American and Western intelligence and counterterrorism officials say, however, that the Islamic State’s defeat on the ground in Syria and Iraq, and a growing shadow war against the group’s branches in West Africa to Afghanistan, has failed to stifle its ability to mobilize a potent global following through social media.

“ISIS’s online messaging has multiple themes, and if battlefield losses force the group to shift away from messages emphasizing the holding of territory, the group can pivot toward its claim to victimhood,” Joshua A. Geltzer, a former senior director for counterterrorism at the National Security Council in the Obama administration, said in congressional testimony last week.

The shifting tactics come at a time when the Islamic State has been able to reclaim some territory, particularly west of the Euphrates River, in area controlled by the Syrian army and its Russian military patrons. Islamic State fighters have conducted more attacks on the western side of the Euphrates against forces aligned with the government of President Bashar al-Assad, American and other western analysts said.
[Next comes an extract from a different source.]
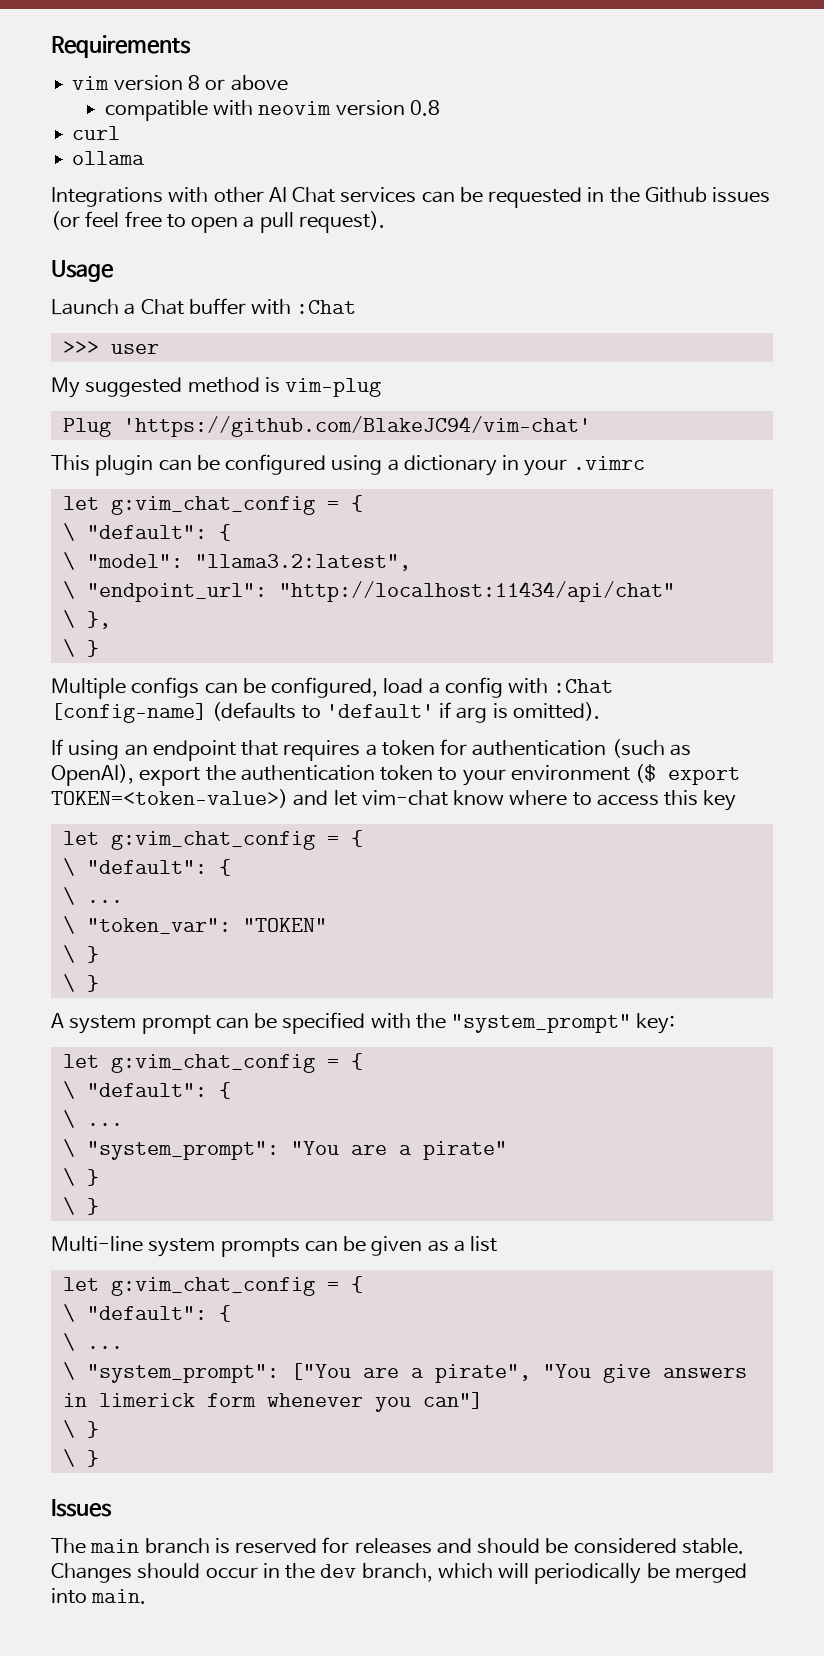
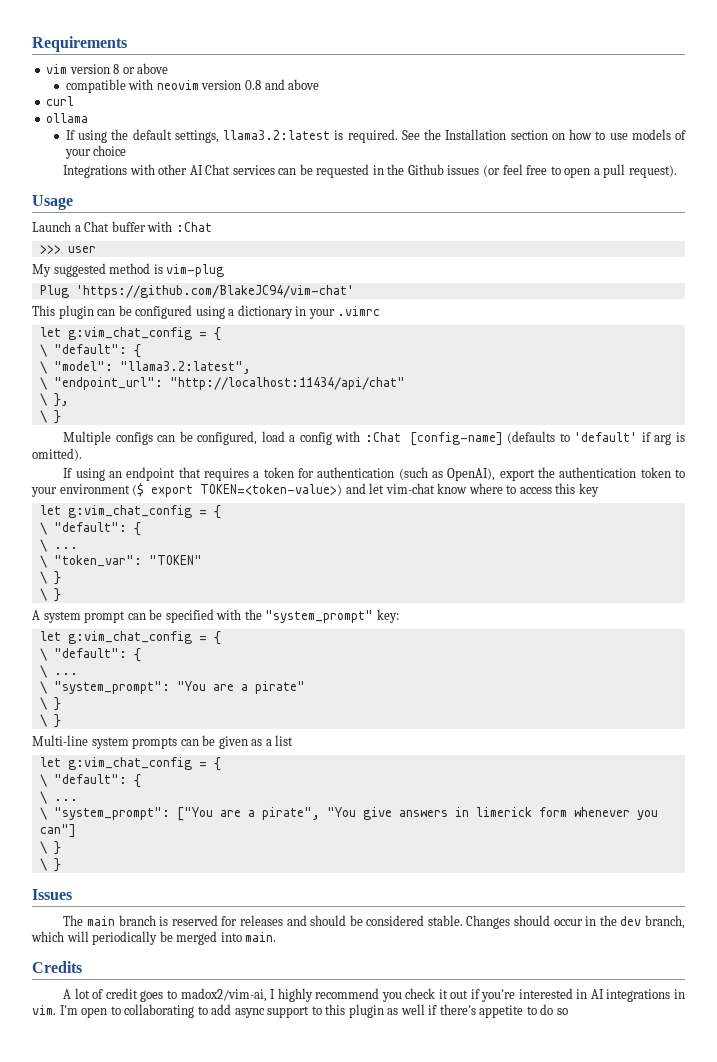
- compatible with neovim version 0.8
+ compatible with neovim version 0.8 and above
+ If using the default settings, llama3.2:latest is required. See the Installation section on how to use models of your choice
+ Credits
+ A lot of credit goes to madox2/vim-ai, I highly recommend you check it out if you're interested in AI integrations in vim. I'm open to collaborating to add async support to this plugin as well if there's appetite to do so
This past weekend, at least four Russian soldiers working with Syrian army troops were killed and five others wounded in a nighttime attack by Islamic State fighters in eastern Deir al-Zour province.

“We remain concerned that the Syrian regime is either unwilling or unable to deal with that threat,” Maj. Gen. Felix Gedney of Britain, another deputy commander of the allied operations in Iraq and Syria, told the BBC last week.

Even if the last militant holdouts are captured or killed, American officials and analysts acknowledged that a plan to ensure security and stability in the region remains elusive.

“What is the U.S.’s political approach in eastern Syria, including around the Middle Euphrates River Valley? Who will govern these areas?” said Mr. Jones of the strategic studies center. “These questions are critical since successful counterterrorism and counterinsurgency campaigns have always required strong, competent governments. Weak, failed states are not a recipe for success.”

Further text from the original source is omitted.